BioCentury
WEBCAST | Product Development

Solving for the medical and business case in pediatric cancer — Day One

CEO Jeremy Bender on building a strategy for pediatric cancer therapies that serves both patients and investors 

June 27, 2024 12:08 PM UTC

Pediatric cancer drug development is difficult: it requires high levels of safety, involves parents as well as the patients, and has small populations that can make it difficult to achieve the revenues that reward the investment. Squaring that circle, according to Day One CEO Jeremy Bender, is not impossible, but takes a dedicated strategy that considers both pediatric and adult development paths from the get-go, and pursues them with equal intensity. 

On The BioCentury Show, Bender discussed the rapid rise of  Day One Biopharmaceuticals Inc. (NASDAQ:DAWN), and how it is building a pipeline and evolving a strategy that allows it to keep pediatric drug development central to its mission.

Day One was founded in 2018 and raised a $60 million series A round in 2020, a few months before Bender was recruited in as president and CEO from Gilead Sciences Inc. (NASDAQ:GILD), where he  served as VP of corporate development. The biotech raised a $130 million B round in 2021, and went public in May 2021, raising $184 million. It’s since raised a further $344 million in two follow-on financing rounds.

In April, Day One received accelerated approval of its first product, a pan-RAF inhibitor Ojemda tovorafenib, to treat patients six months and older with BRAF-altered relapsed pediatric low-grade glioma. The drug is in a confirmatory Phase III trial in frontline pLGG in patients aged six months to under 25 years.

The company is becoming a pioneer in pediatric cancer drug development, an area few are dedicated to but Bender said is foundational to Day One’s model and goals. At its core, the company’s strategy involves finding opportunities that could extend to adult populations, rather than focusing on adult cancers and adding pediatric patients later.

“Any program that we bring in, we need to develop with equal intensity in both pediatrics and adults,” he said, adding that was necessary “in order to make a model work in which we’re able to put children living with cancer first.”

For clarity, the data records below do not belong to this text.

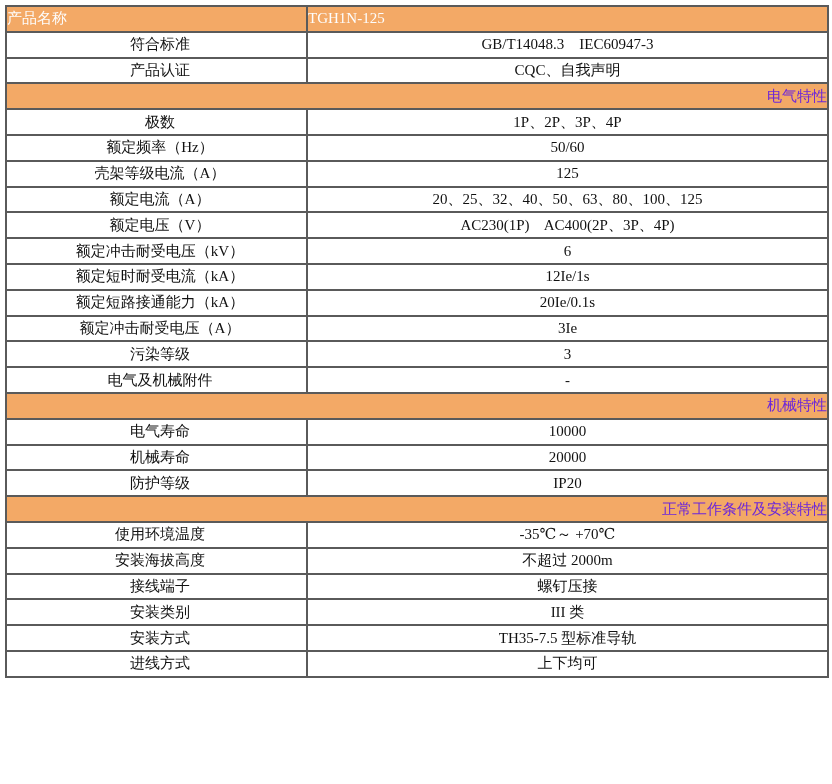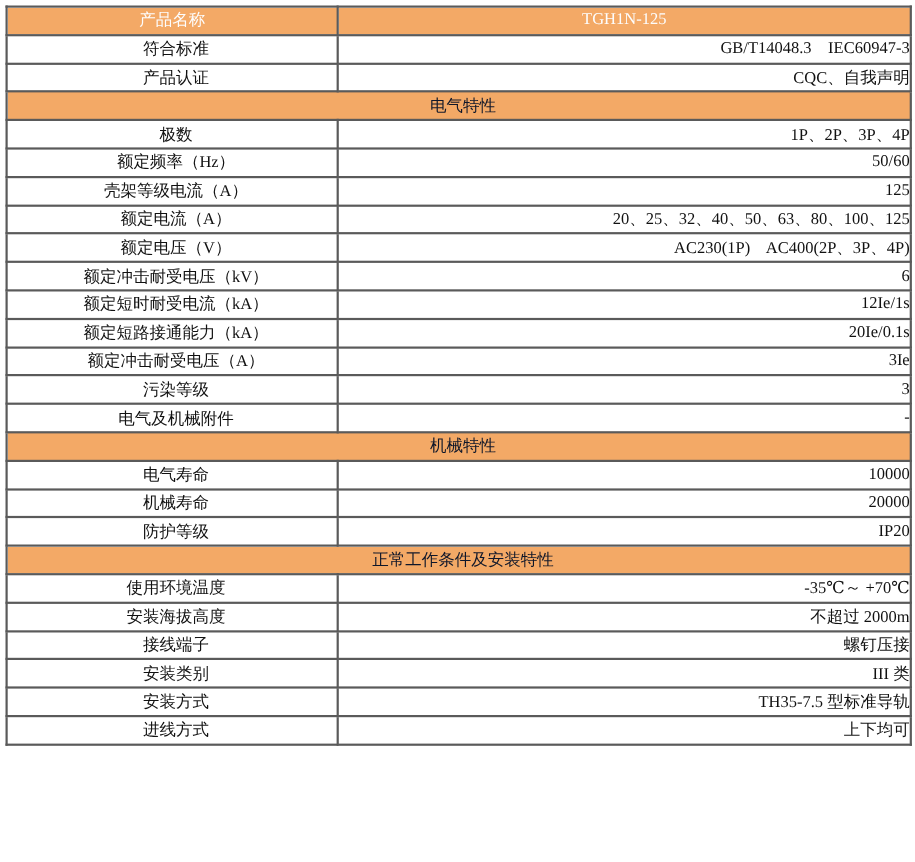--- a/index.html
+++ b/index.html
@@ -25,7 +25,6 @@
   .title-row td{
     background:#F3A966;
     color:#fdfdfd;
-    text-align:center;
   }
   
   .section-cell{

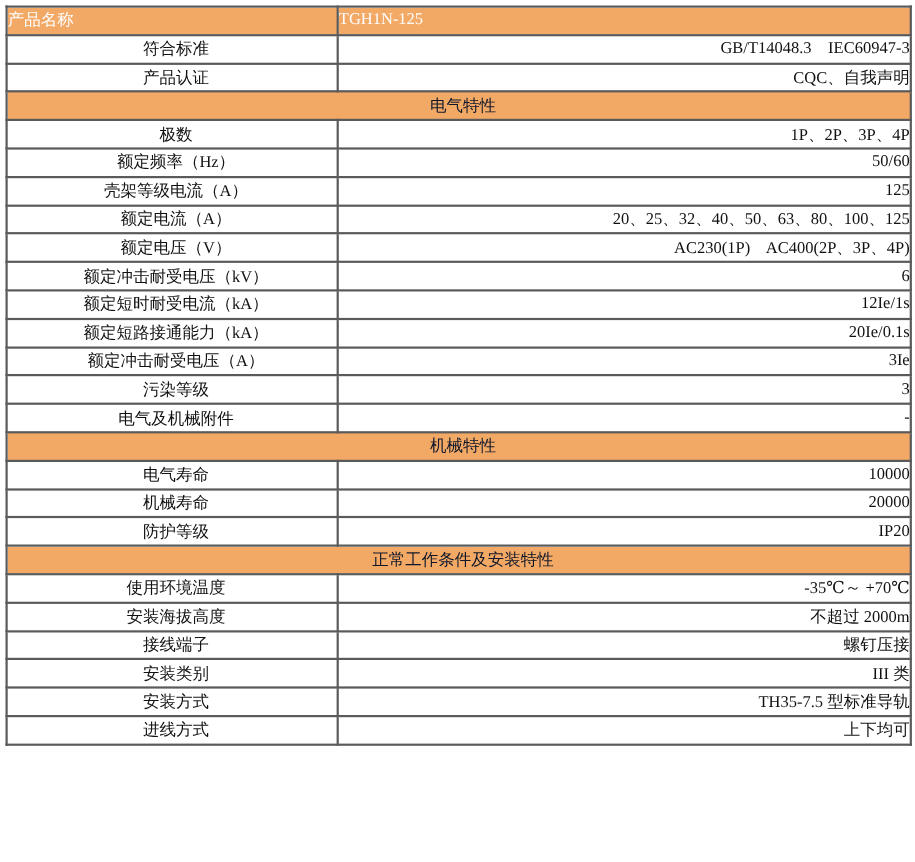--- a/index.html
+++ b/index.html
@@ -49,7 +49,7 @@
   }
   
   .value-cell{
-    text-align:right;
+    text-align:center;
     white-space:pre;
   }
   .double-row td{height:49.6px;}

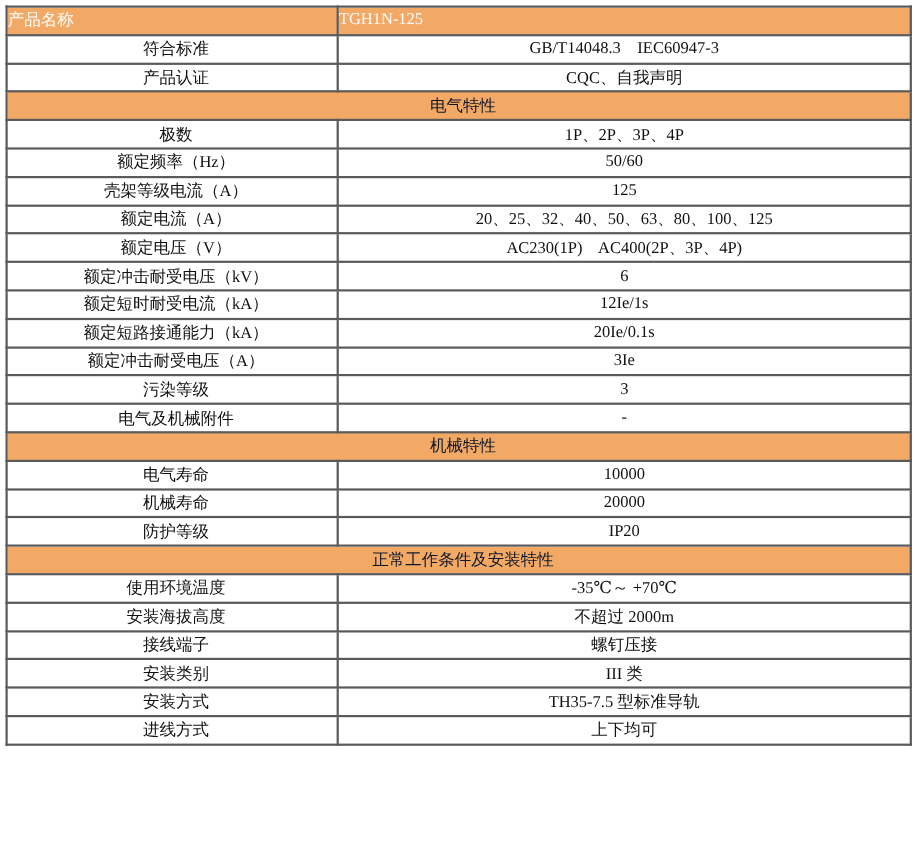--- a/index.html
+++ b/index.html
@@ -29,8 +29,8 @@
   
   .section-cell{
     background:#F3A966;
-    color:#0f172a;
-    text-align:center;
+    color:#6d28d9;
+    text-align:right;
     padding-left:8px;
   }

Day One’s first programs have begun in children and will extend to adults. An ADC against PTK7 that the company licensed this month from China-based MabCare Therapeutics, a unit of Multitude Therapeutics USA LLC, will reverse that order, but plans for testing in children are built-in. “That program will lead off in adults, partly because we need to establish safety before we can go into children, and thereafter we’ll develop in both populations,” said Bender.

Bender said that a key element to the strategy was building in commercialization plans from the beginning — something he advises small companies to do “at least a couple of years ahead of a launch.”

Though small companies can face challenges in commercializing their own products, he believes it fits Day One’s model, and plans to continue with the rest of the pipeline. “The pediatric oncology market is small enough and concentrated enough, and the patients are identified early on in their diagnosis and treatment, such that a commercialization process is not as challenging as in other arenas, including adult oncology, where all of those parameters are quite different,” he said. 

Having sat on both sides of the pharma deal table (prior to Gilead he was in several biotechs), he said building plans to commercialize alone is important, rather than relying on a deal to come into place when needed.

“It’s really important for small companies to continue investing and building value, whatever stage they are, in anticipation of what’s next, because those deals are never certain. You have to be in a position where you can build value regardless of whether you’re bought or not,” said Bender.